What We’re Looking For
Required Qualifications
- 8+ years of experience in Data Infrastructure, having built and scaled data infrastructure, distributed systems, or data platforms.
- Hands-on expertise and deep understanding of event-driven architecture with prior experience managing large Streaming Systems Mastery and working with tools such as: Kafka, Flink, Spark Streaming, or Pulsar.
- Proven experience designing or implementing Distributed Storage Systems including architecting data lakehouse using Iceberg, Delta Lake, Hudi, or custom solutions
- Expertise in architecting secure, multi-tenant & RBAC data systems with strong isolation, access control, and data governance policies.
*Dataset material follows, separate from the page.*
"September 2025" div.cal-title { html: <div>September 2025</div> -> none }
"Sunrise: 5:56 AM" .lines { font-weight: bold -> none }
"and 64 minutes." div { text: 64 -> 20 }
- Strong understanding of Data Modeling; hands-on experience with schema design, dimensional modeling, and data warehouse/lakehouse best practices.
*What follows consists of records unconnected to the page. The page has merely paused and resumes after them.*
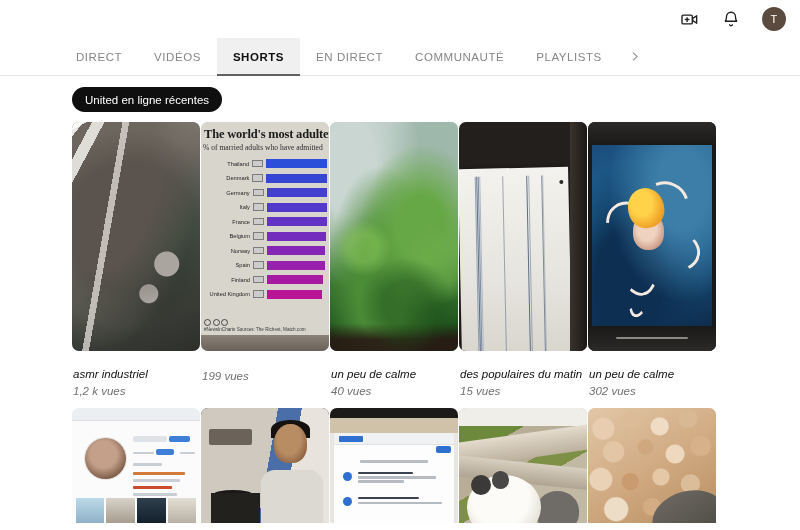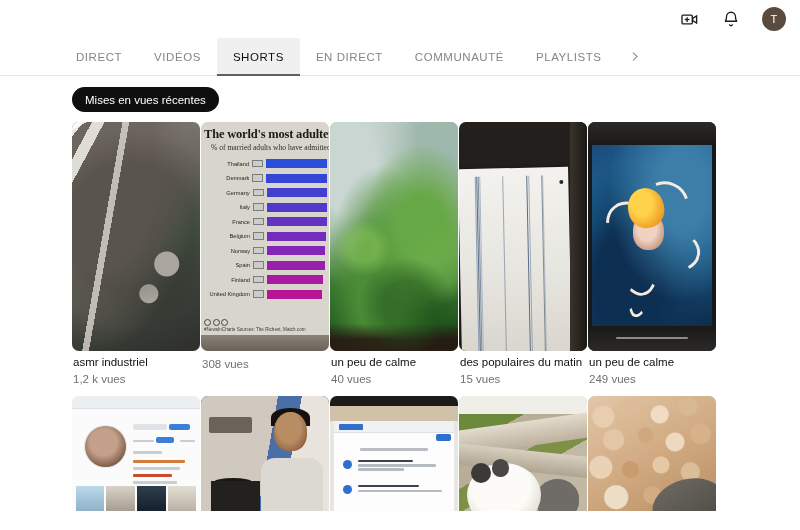"SHORTS" .tab.active { font-weight: normal -> bold }
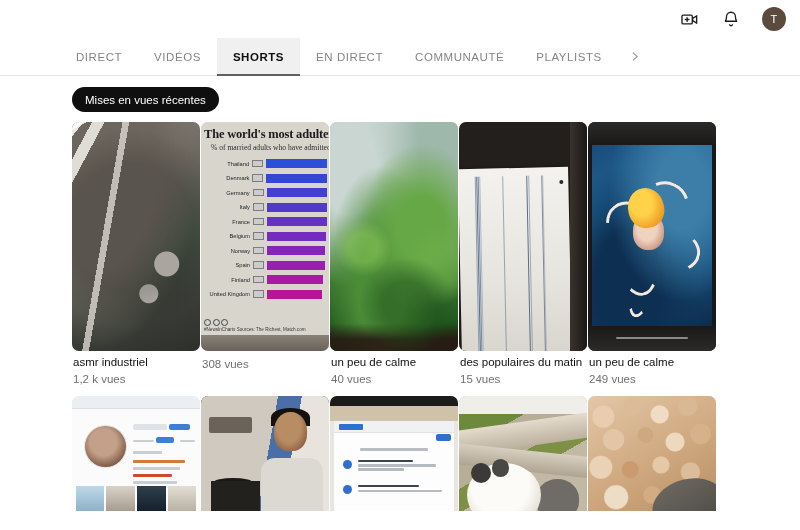"Mises en vues récentes" span { text: Mises en vues -> United en ligne }
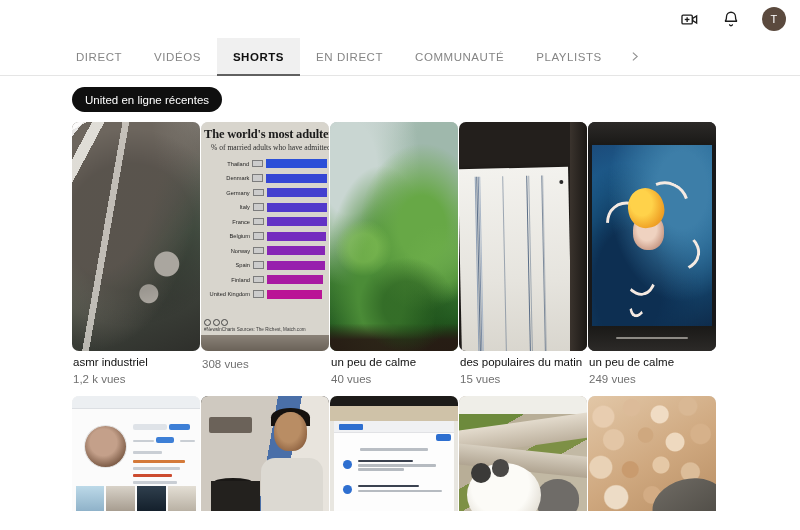"% of married adults who" .ch-sub { padding: 1px 0 3px 10px -> 1px 0 3px 2px }
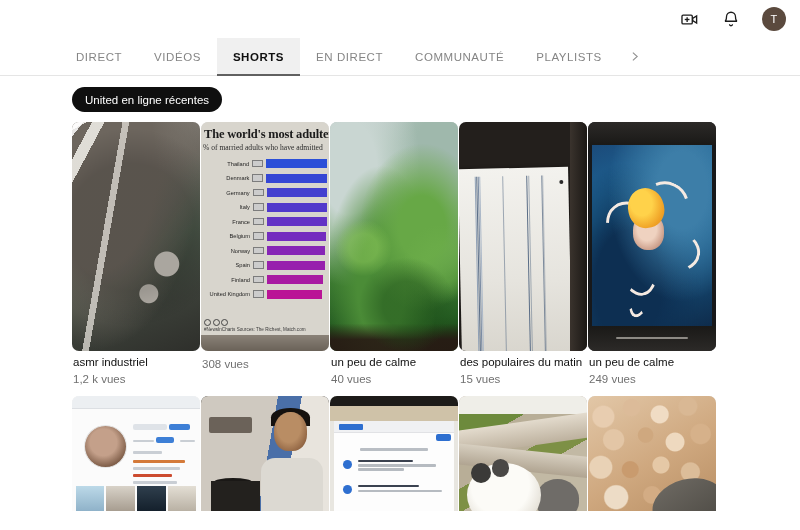"asmr industriel" .meta { font-style: none -> italic; padding: 4px 1px 0 1px -> 16px 1px 0 1px }
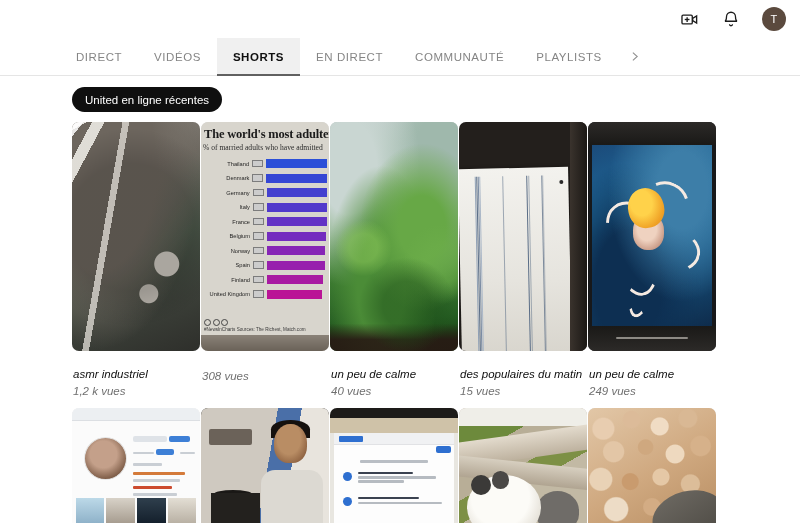"308 vues" div.vviews { text: 308 -> 199 }
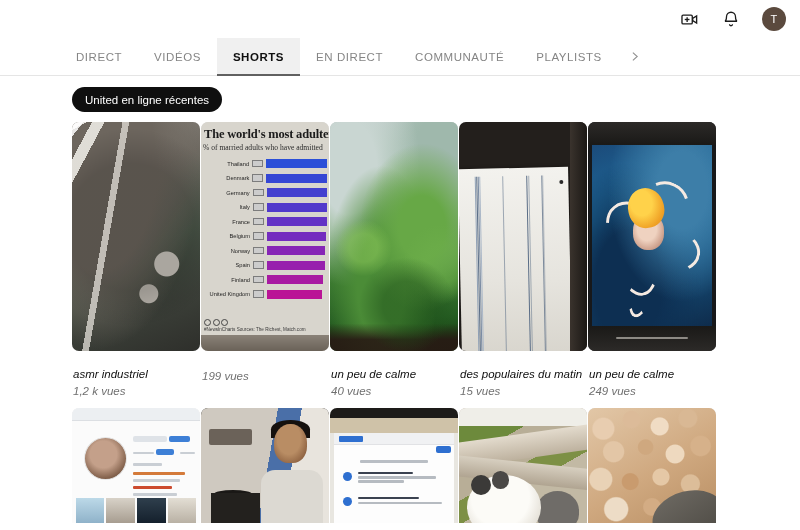"249 vues" div.vviews { text: 249 -> 302 }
- Proficiency in Python, Scala, or Java, with experience in building high-performance ETL/ELT frameworks.
- Deep expertise in Cloud & Infrastructure with AWS (S3, Glue, Athena, Redshift, EMR, Kinesis) or GCP/Azure equivalents.
Preferred Experience
- Experience implementing data mesh or domain-oriented data architecture.
- Knowledge of feature store design for ML use cases.
- Familiarity with dbt, Airflow, or similar orchestration tools.
- Prior experience working in FinTech, banking, or high-compliance environments.
What Makes This Role Special
- You’ll define the core data architecture that powers intelligence, analytics, and personalization across millions of users.
- You’ll work across boundaries — from data streaming and storage to analytics enablement and ML training pipelines.
You’ll lead with autonomy: balancing deep technical design, performance optimization, and business impact.
Compensation
- Compensation is expected to be between $210,000 - $270,000. Exact compensation may vary based on skills and location.
What We Offer
- 💡 100% paid health, dental & vision care
- 💰 401(k) match & financial wellness perks
- 🌴 Discretionary PTO + paid parental leave
- 🏡 Remote-first flexibility
- 🧠 Mental health, wellness & family benefits
- 🚀 A mission-driven team shaping the future of banking
At interface.ai, we are committed to providing an inclusive and welcoming environment for all employees and applicants. We celebrate diversity and believe it is critical to our success as a company. We do not discriminate on the basis of race, color, religion, national origin, age, sex, gender identity, gender expression, sexual orientation, marital status, veteran status, disability status, or any other legally protected status. All employment decisions at Interface.ai are based on business needs, job requirements, and individual qualifications. We strive to create a culture that values and respects each person's unique perspective and contributions. We encourage all qualified individuals to apply for employment opportunities with Interface.ai and are committed to ensuring that our hiring process is inclusive and accessible.